And then the awful laugh broke out from another part of the chamber.

“Most uncanny,” I remarked, turning to Tars Tarkas.

“What shall we do?” he asked. “We cannot fight empty air; I would almost sooner return and face foes into whose flesh I may feel my blade bite and know that I am selling my carcass dearly before I go down to that eternal oblivion which is evidently the fairest and most desirable eternity that mortal man has the right to hope for.”

“If, as you say, we cannot fight empty air, Tars Tarkas,” I replied, “neither, on the other hand, can empty air fight us. I, who have faced and conquered in my time thousands of sinewy warriors and tempered blades, shall not be turned back by wind; nor no more shall you, Thark.”

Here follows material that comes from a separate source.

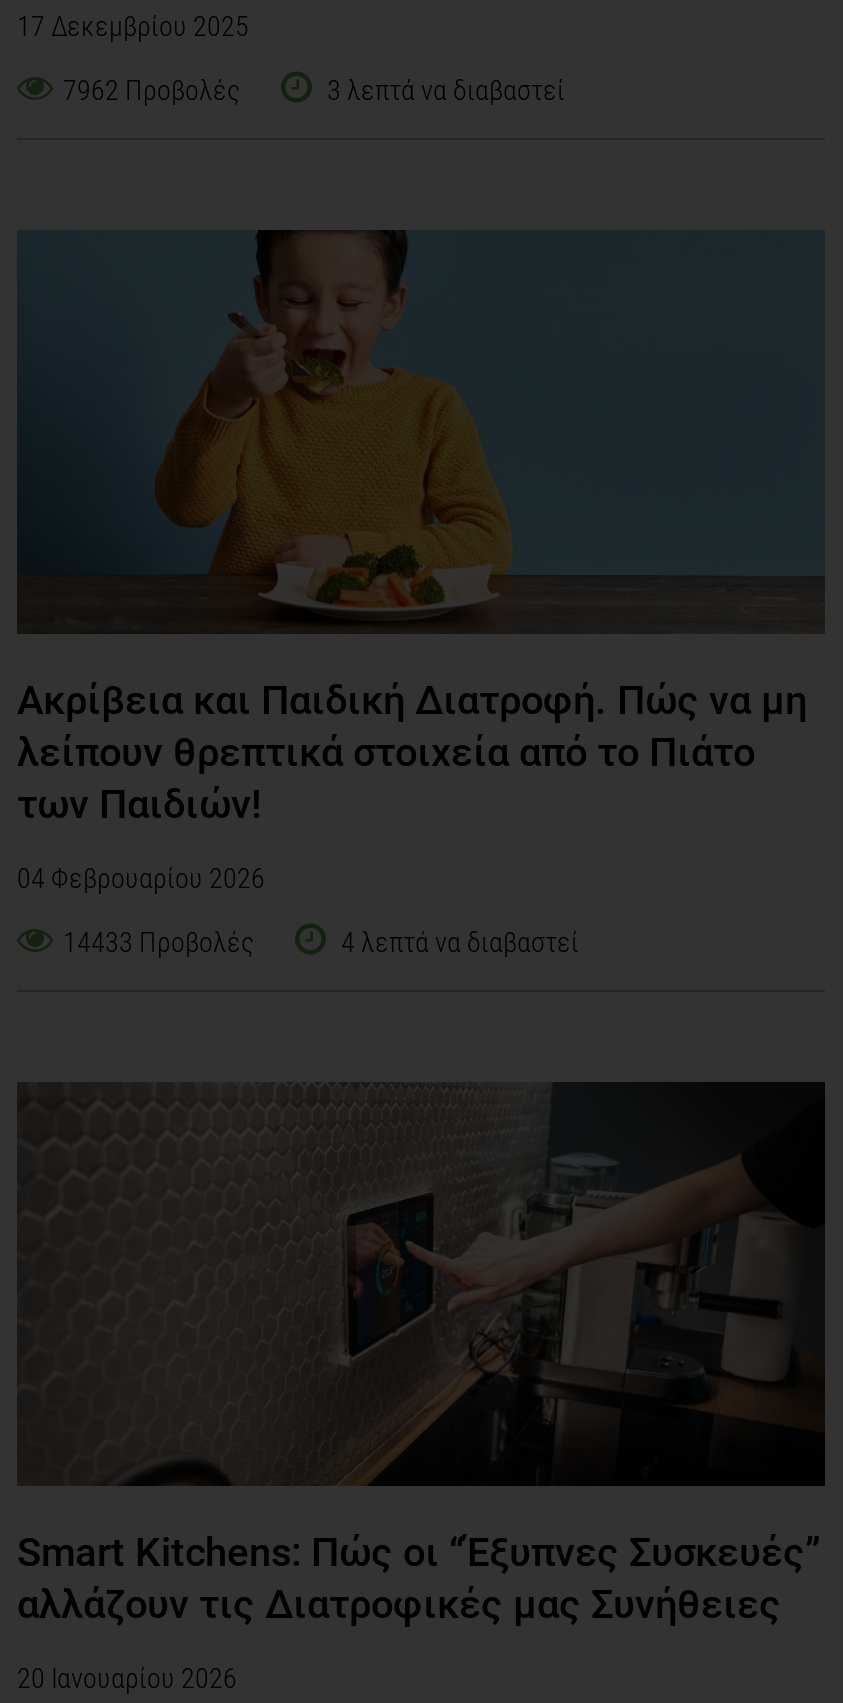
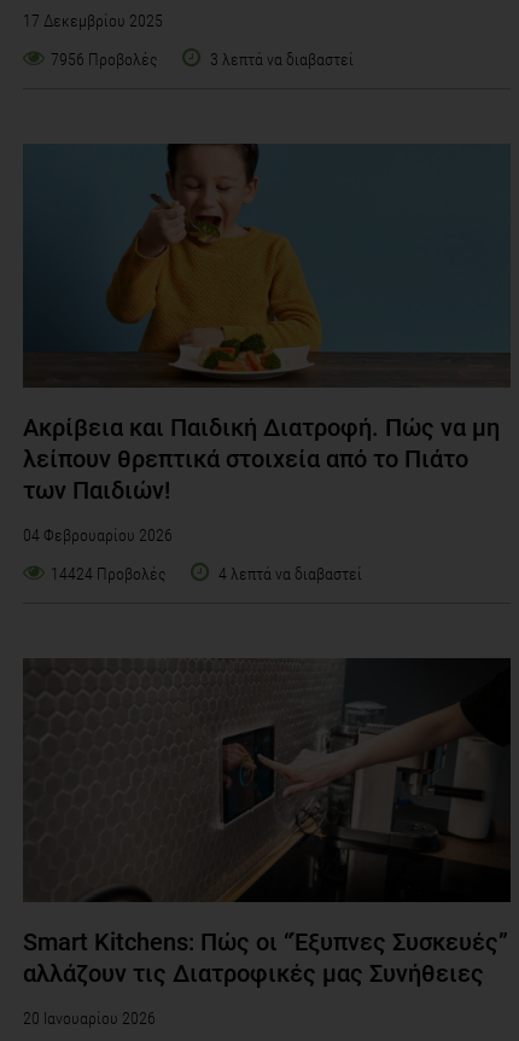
[63,74,241,106] 7962 Προβολές -> [51,49,158,69] 7956 Προβολές
[63,926,255,958] 14433 Προβολές -> [51,564,167,583] 14424 Προβολές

“But unseen voices may emanate[6 - emanate – исходить, происходить] from unseen and unseeable creatures who wield invisible blades,” answered the green warrior.

“Rot, Tars Tarkas,” I cried, “those voices come from beings as real as you or as I. In their veins flows lifeblood that may be let as easily as ours, and the fact that they remain invisible to us is the best proof to my mind that they are mortal; nor overly courageous mortals at that. Think you, Tars Tarkas, that John Carter will fly at the first shriek of a cowardly foe who dare not come out into the open and face a good blade?”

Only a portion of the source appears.